Vector embeddings are crucial when working with semantic similarity. They represent input data as a series of numbers, allowing mathematical operations to be performed on the data instead of relying on qualitative comparisons. The appropriate vector embeddings must be obtained before use, as using an image model for text or vice versa may result in poor results. Vector embeddings are influential for many tasks, particularly semantic search. Vector embeddings are created by removing the last layer and taking the output from the second-to-last layer of a deep learning model (embedding models or a deep neural network). The dimensionality of a vector embedding is equivalent to the size of the second-to-last layer in the model. Common vector dimensionalities include 384, 768, 1,536, and 2,048. A single dimension in a vector embedding does not mean anything; however, when all dimensions are taken together, they provide the semantic meaning of the input data. The dimensions represent high-level, abstract attributes that depend on the training data and the model itself. Different models generate different embeddings based on their training data and architecture. To obtain proper vector embeddings, identify the type of data you wish to embed (images, text, audio, videos, or multimodal data) and use appropriate open-source embedding models from Hugging Face or PyTorch.
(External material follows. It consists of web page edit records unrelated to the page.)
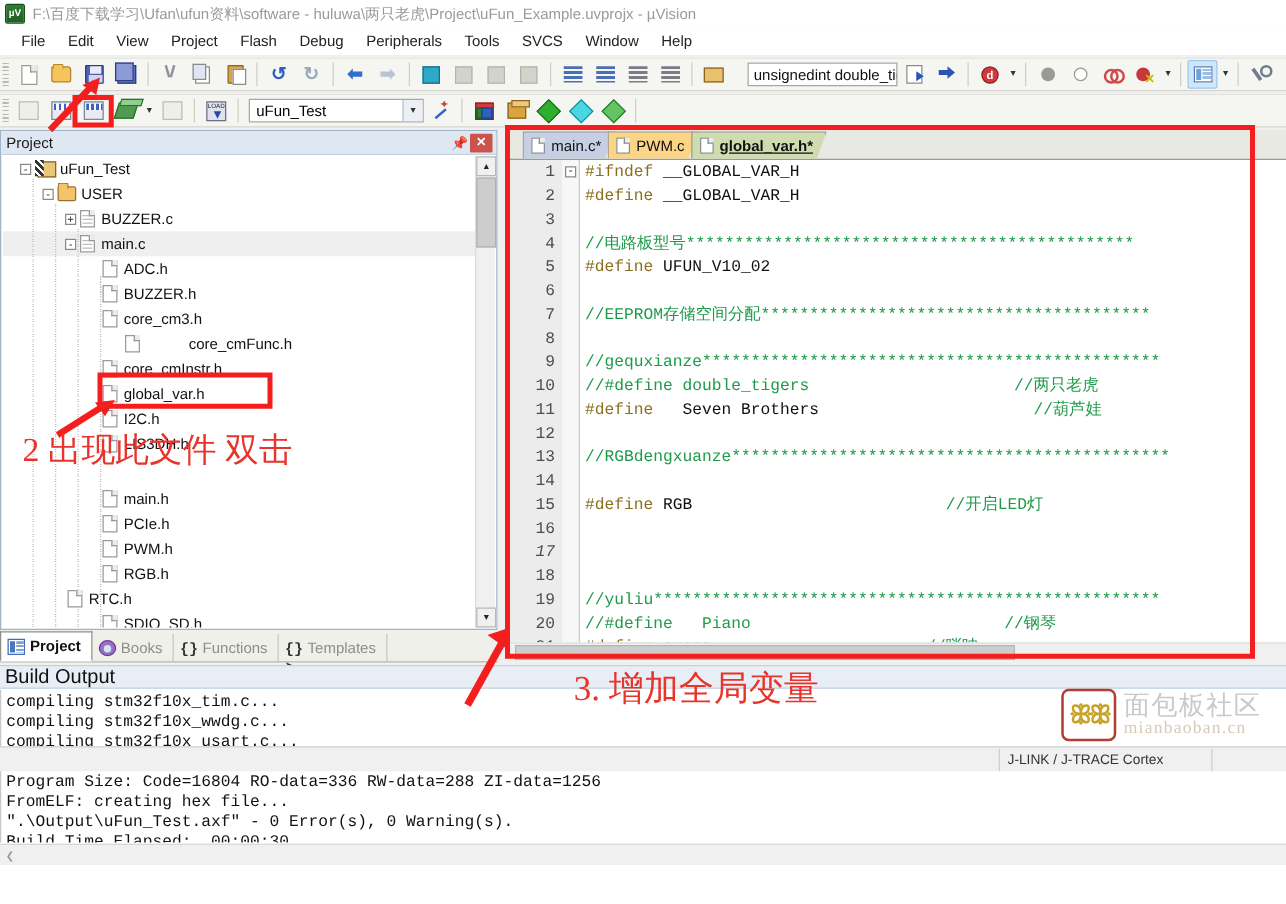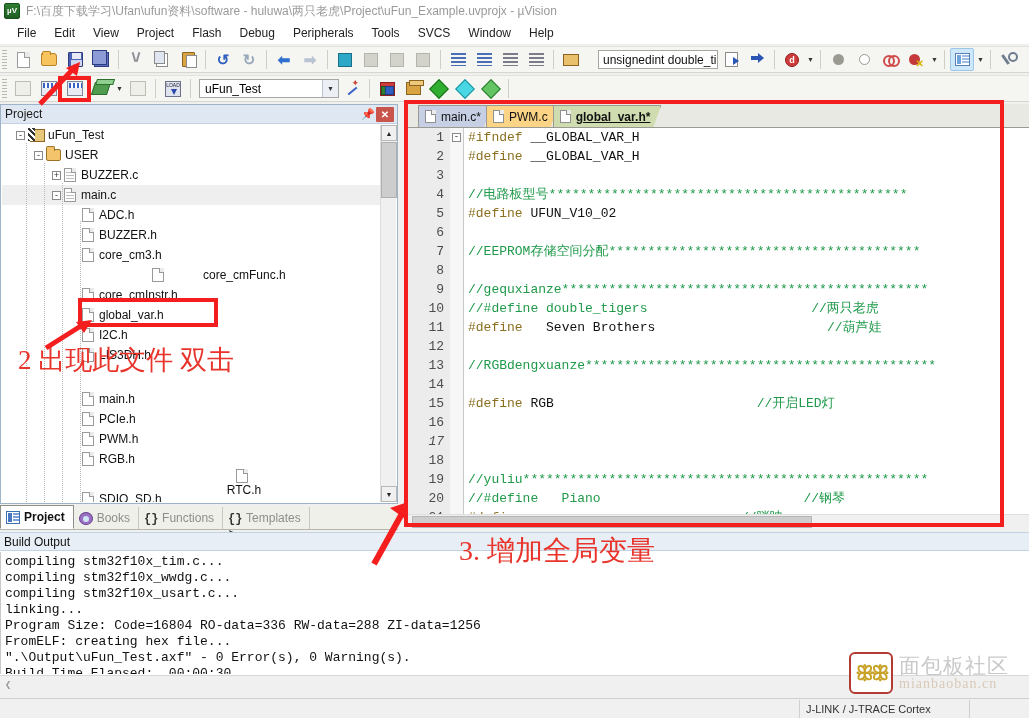"µV" #app { height: 718px -> 617px }
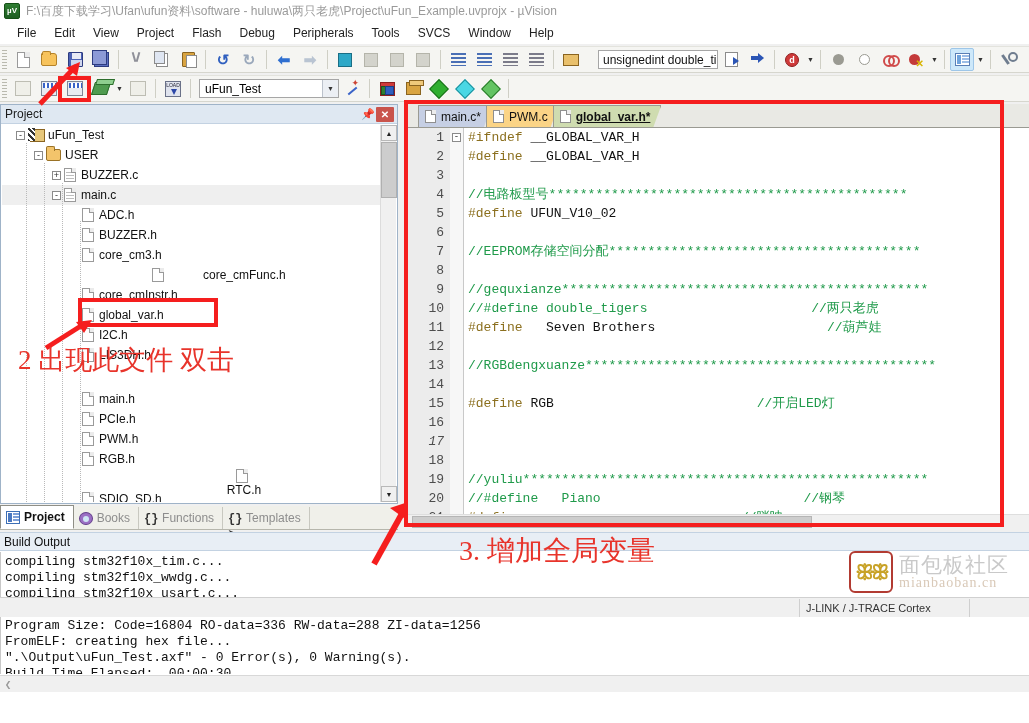"core_cmFunc.h" div.tnode { padding-left: 104px -> 52px }
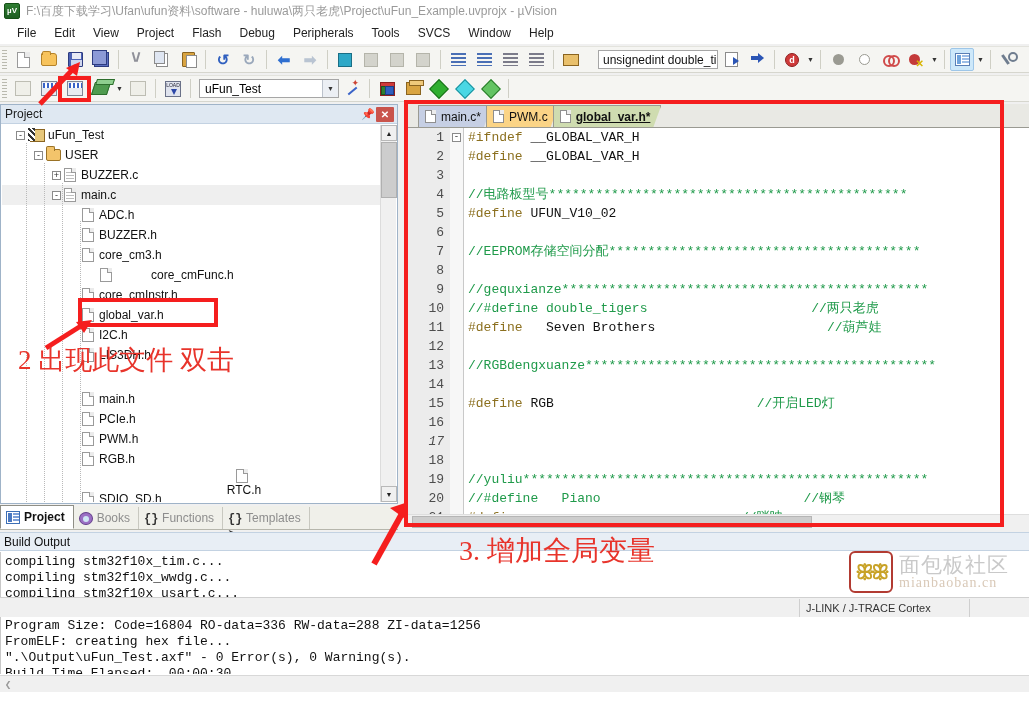"RTC.h" div.tnode { flex-direction: column -> none; padding-left: 104px -> 40px }
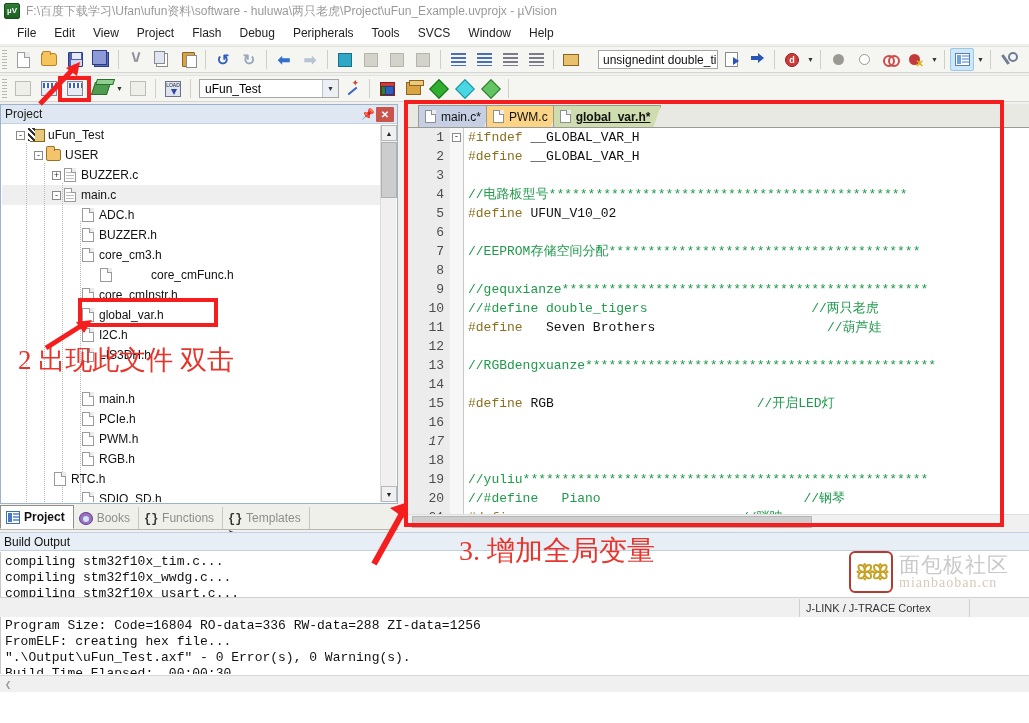"Build Output" .build-header { font-size: 12px -> 16px }
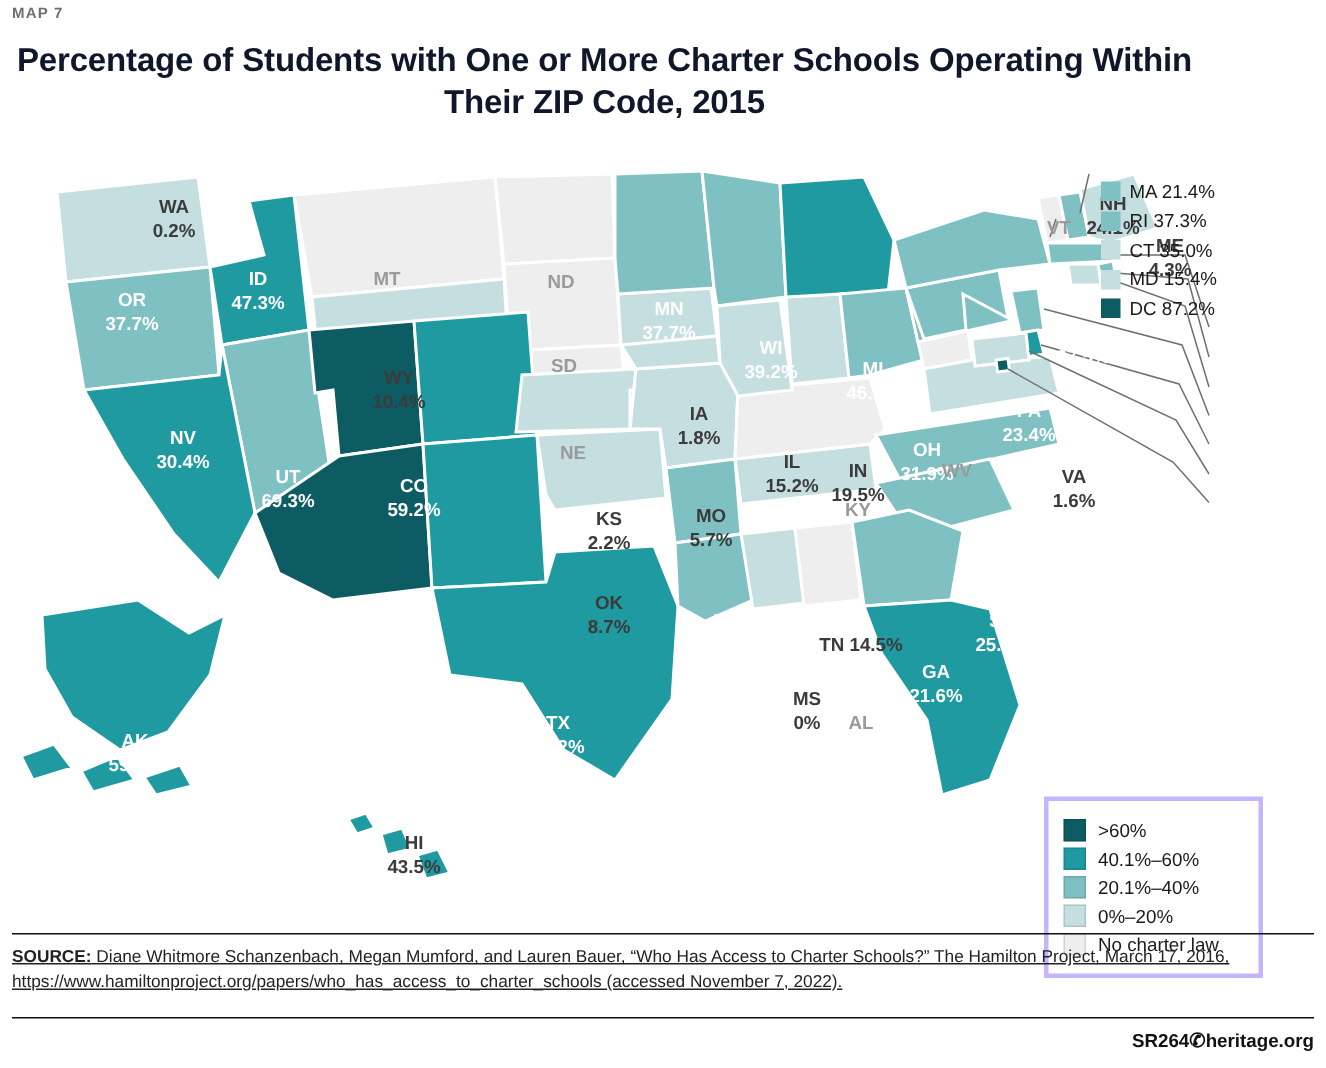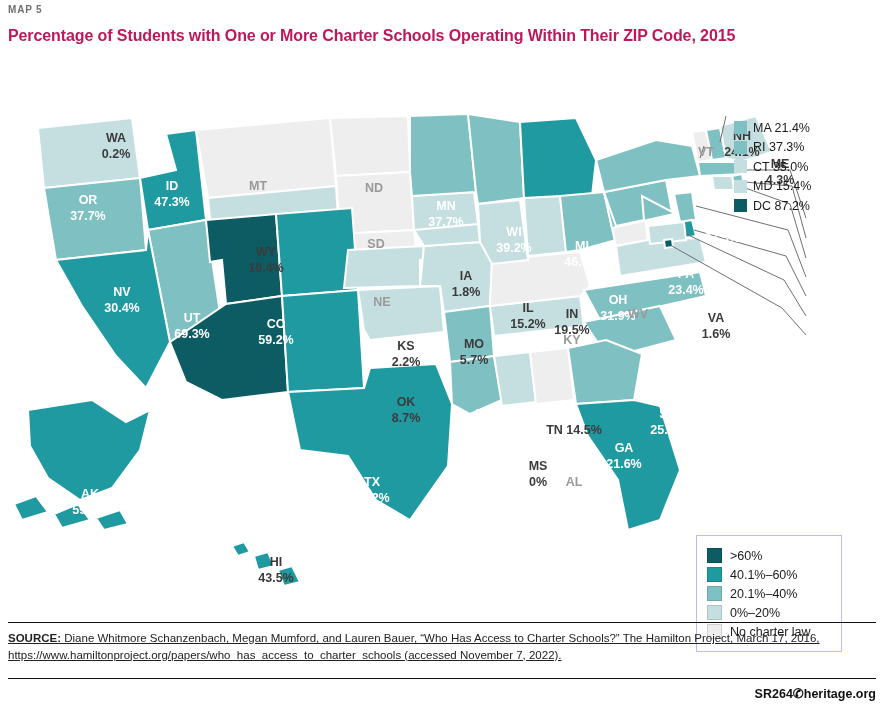"MAP 5" div.maplabel { text: 5 -> 7 }
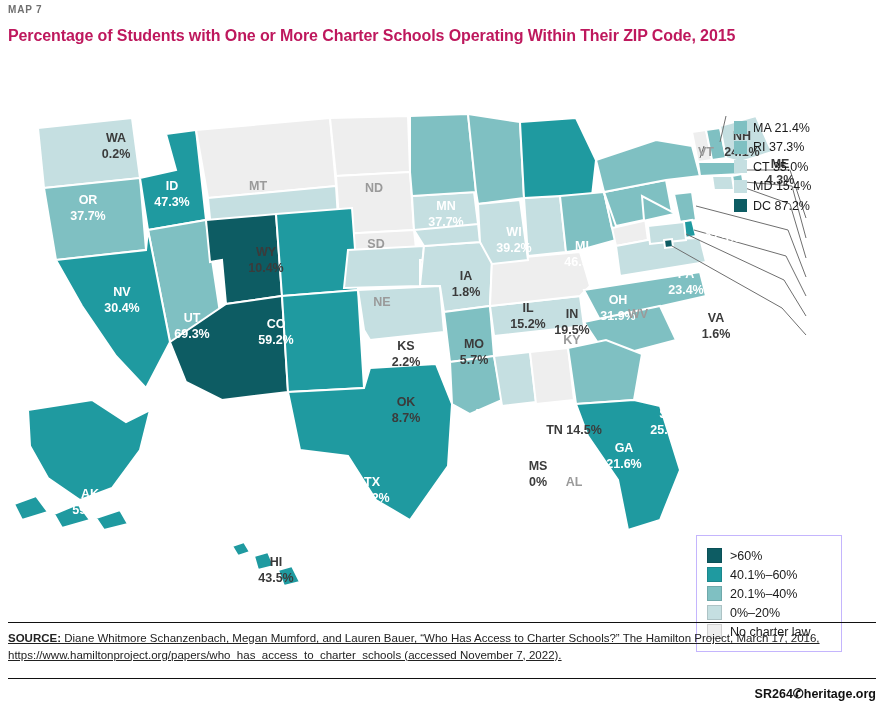"Percentage of Students with One" .title { color: #be185d -> #0f172a; font-size: 16px -> 22px; text-align: none -> center }
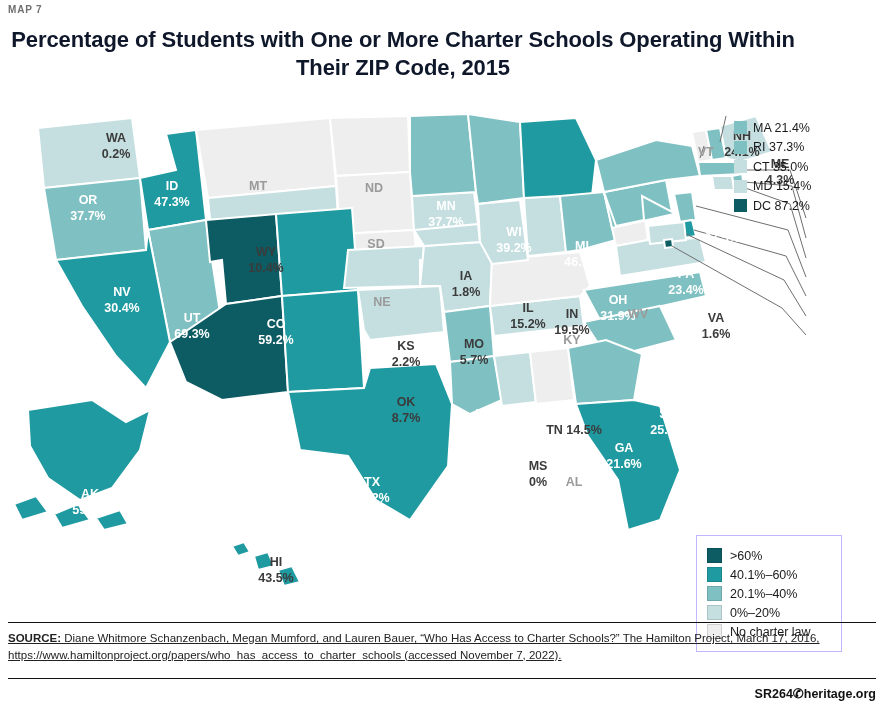">60%" .legendbox { border: 1px solid #c4b5fd -> 3px solid #c4b5fd }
For example, ResNet-50 is a popular image recognition model, while MiniLM-L6-v2 and MPNet-Base-V2 are text embedding models. Vector databases like Milvus and Zilliz Cloud are used to store, index, and search across massive datasets of unstructured data through vector embeddings. They employ the Approximate Nearest Neighbor (ANN) algorithm to calculate spatial distances between query vectors and stored vectors in the database.